PREPARATION OF HIGHLY PURIFIED PLANT DNA
Collection of Plant Tissue
1. Cut off leaf tissue (with scissors). Avoiding collecting
yellowed tissue or petioles, if possible.
2. Wrap tissue loosely in cheesecloth, tying with string, and
attach cold-resistant label. Tape will crack and fall off at liquid
nitrogen temperatures, a successful method is to punch a hole
in a thick paper label, and pass the string through the hole.
3. Submerge in liquid nitrogen. From this point on, thawing
must be avoided. Store in a styrofoam cooler with liquid nitrogen
until transferred either to an ultracold freezer (-70°C),
or place directly in freeze drier.
4. Freeze dry (usually about 3 days), taking care not to let
tissue thaw. Transfer tissue from cooler or ultracold freezer
directly to freeze drier chamber, don't let tissue touch the warm
metal sides, and start freeze drier immediately. If tissue is
handled correctly, dry tissue is whitish-green colored. If tissue
has thawed in handling, it will be darker green on the thawed
edges. If this occurs, throw the affected tissue away, it is ruined.
DNA Extraction Protocol
1. Crush 2 grams (or more) of freeze-dried plant tissue
with a small amount of sterile silica sand in an acid washed and
sterilized mortar and pestle. Grind as finely as possible.
2. Add crushed samples to 50 ml or 250 ml Oakridge tubes and
add an appropriate volume of sterile extraction buffer (2X CTAB)
up to as much as half the tube volume.
3. Mix tissue in buffer until thoroughly wet. Final product
should not be highly viscous.
4. Incubate at 50°C for 45 minutes, mix gently (so as not
to break DNA) about 10 every minutes.
5. Add equal volume of chloroform:isoamyl alcohol (24:1) and
incubate for 45 minutes at 50°C. Mix gently about every 10
minutes.
6. Balance the tubes to within 1% and centrifuge for 10 minutes
at 8000 rpm (50 ml tubes), or for 10 minutes at 6000
rpm. (250 ml tubes )
7. Using inverted 10 ml pipette (to provide large orifice),
remove supernatant and place in a new acid-washed tube. Remove
only the top phase.
8. Add an equal volume of ice-cold isopropanol, or twice the
volume of 95% ethanol. Invert gently until two phases are no longer
evident. DNA will collect as white stringy mass. Sample may
be stored overnight at - 20°C at this point.
9. Close and hook the end of a pasteur pipette and gently wind
DNA onto end. Let liquid drain off and put into clean sterile
tube containing 76% ethanol-10 mM ammonium acetate. Let stand
for at least 20 minutes. DNA can be left on the pipette.

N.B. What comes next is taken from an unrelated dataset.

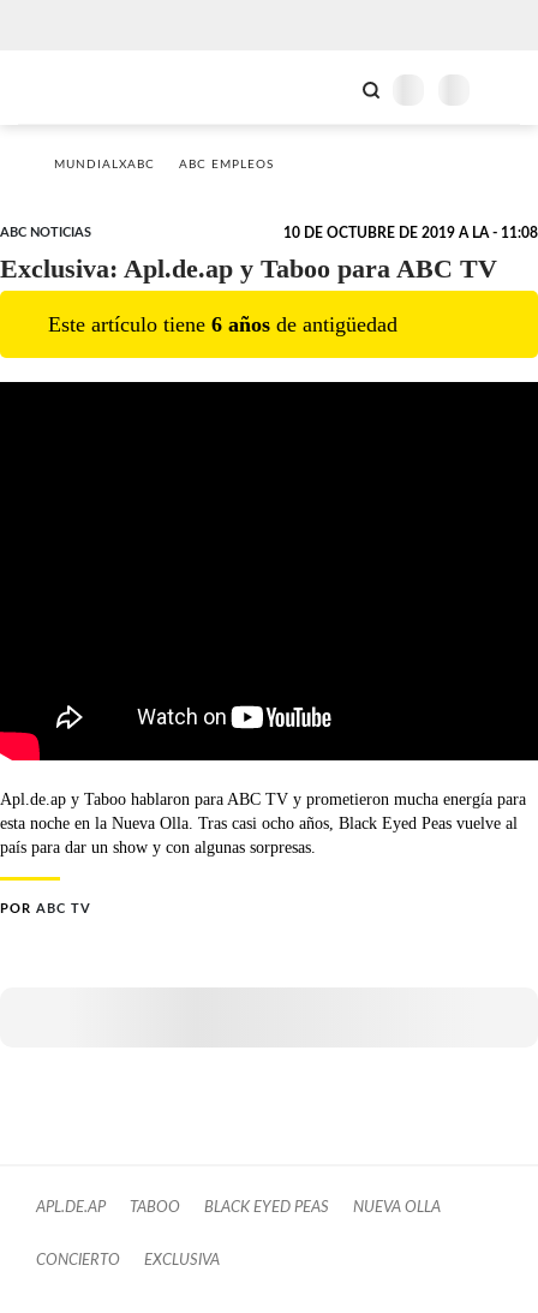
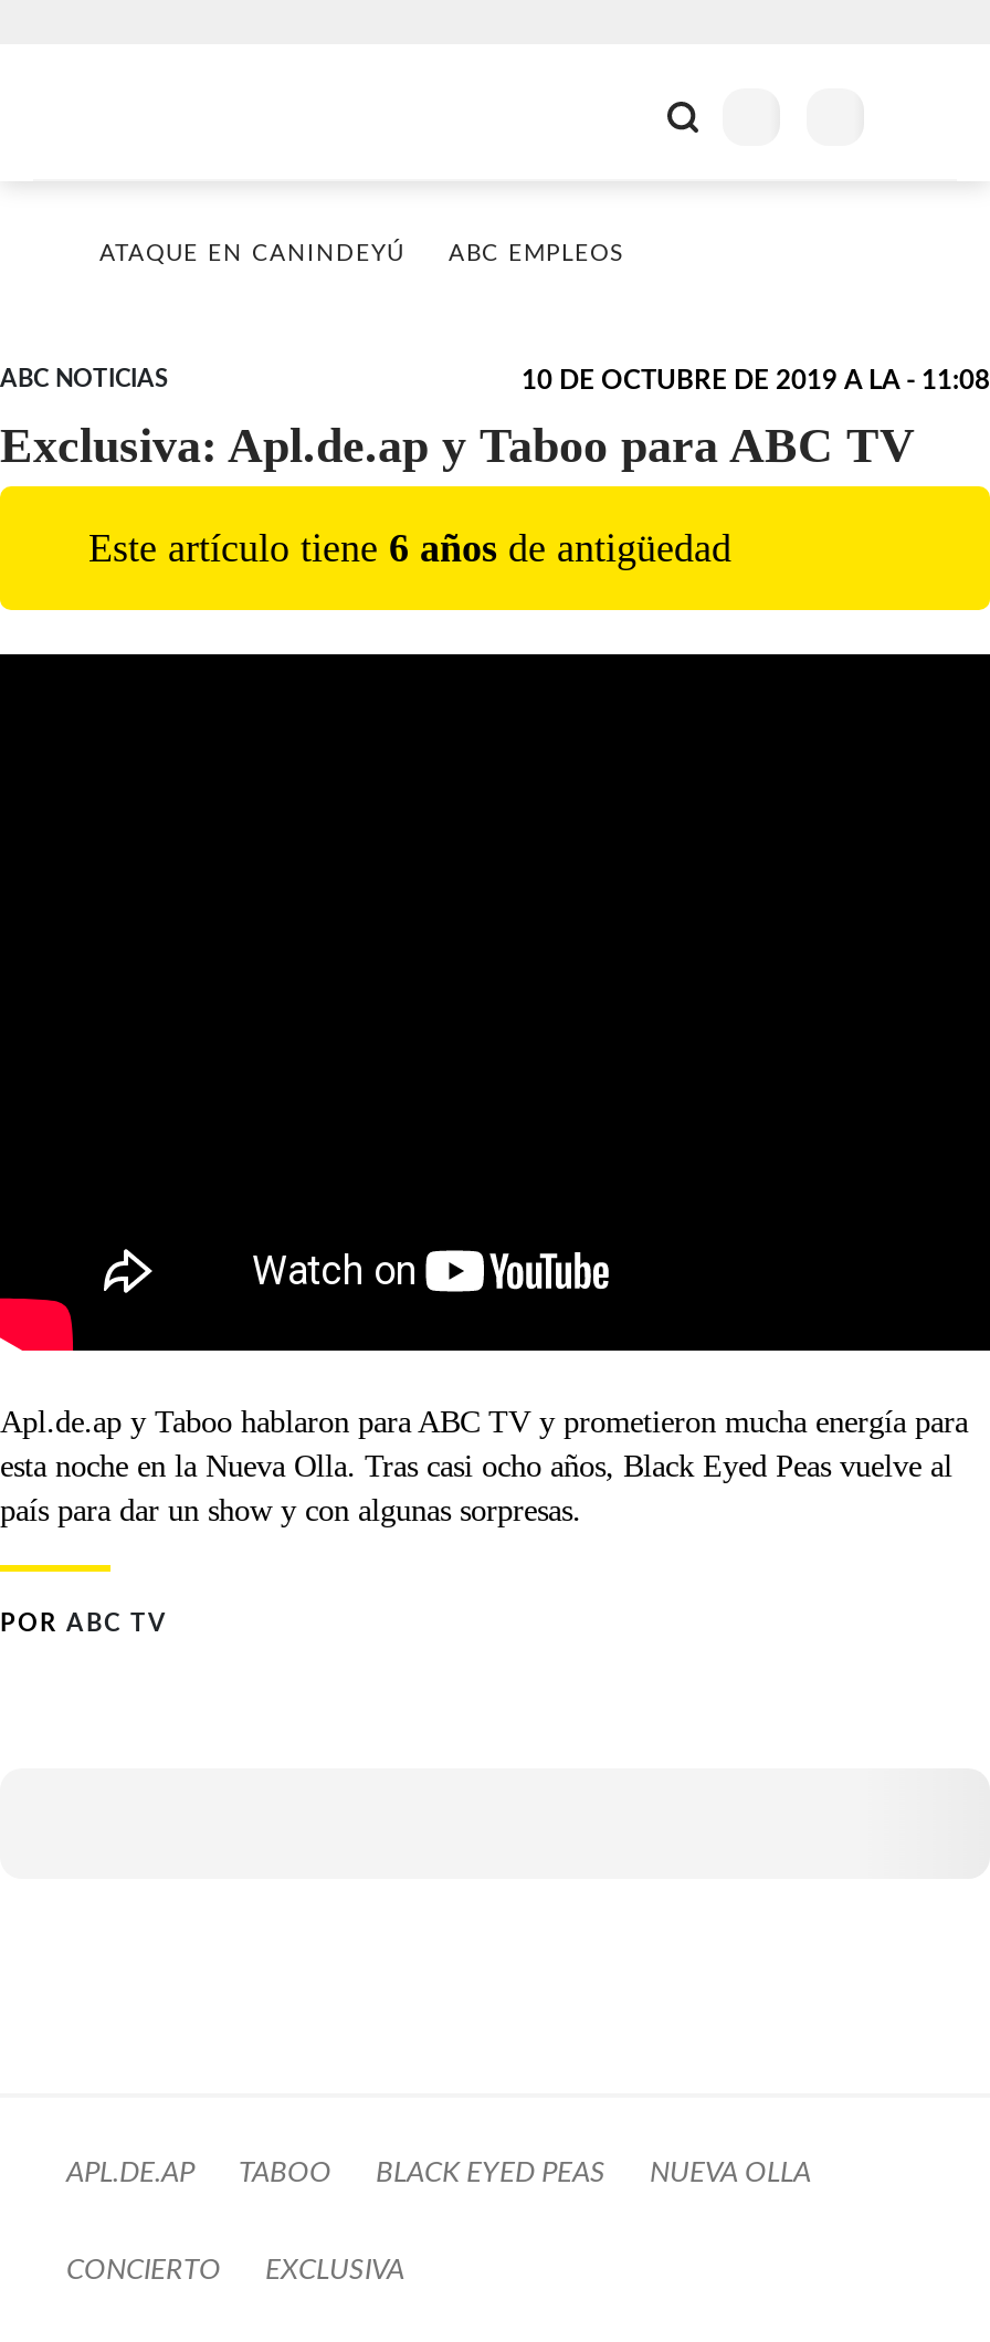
[54,159,155,171] MUNDIALXABC -> [99,243,404,265] ATAQUE EN CANINDEYÚ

10. Remove DNA & pipette. Let liquid drain off (until almost
dry & odor of ethanol is no longer evident) and dissolve in
4.0 ml of 0.10X SSC in 15 ml disposable plastic test-tubes. If
suspension is highly viscous add 0.10X SSC in multiples of 4 ml.
It is important to dissolve the DNA completely.
11. For every ml of SSC + DNA, add 1.1 g of CsCl. Add 5 µl
of ethidium bromide (5 mg/ml) for each gram of CsCl.
12. Use a pasteur pipette to slowly draw up the mixture and
place into Beckman ultra-centrifuge tubes. Seal tubes.
13. Balance the tubes to within 1% and run on Beckmann ultra-centrifuge
at 55,000 rpm, 20°C for at least 6 hours.
14. DNA bands will be visible under UV light. Remove the DNA
with an 18 gauge needle on a 1 cc syringe.
15. Place DNA into 15 ml tubes and add 2 to 10 volumes of isoamyl
or isopropyl alcohol saturated with 20X SSC.
16. Mix gently on platform shaker. As ethidium bromide migrates
into top layer discard alcohol and add more. Repeat this procedure
until no more ethidium bromide moves into the alcohol layer (3
changes of 10 volumes over 2 days is usually sufficient for moderate
to large amounts of DNA).
17. To dialyze out the CsCl, remove DNA solution with pasteur
pipette and load into dialysis tubing. Place dialysis tubes in
a beaker and add 2000 ml of TE (pH 8.0). Place in cold room and
change buffer twice during a minimum of 6 hours.
18. Pipette DNA into sterile microfuge tubes. Determine the concentration of DNA solution using UV spectrophotometer.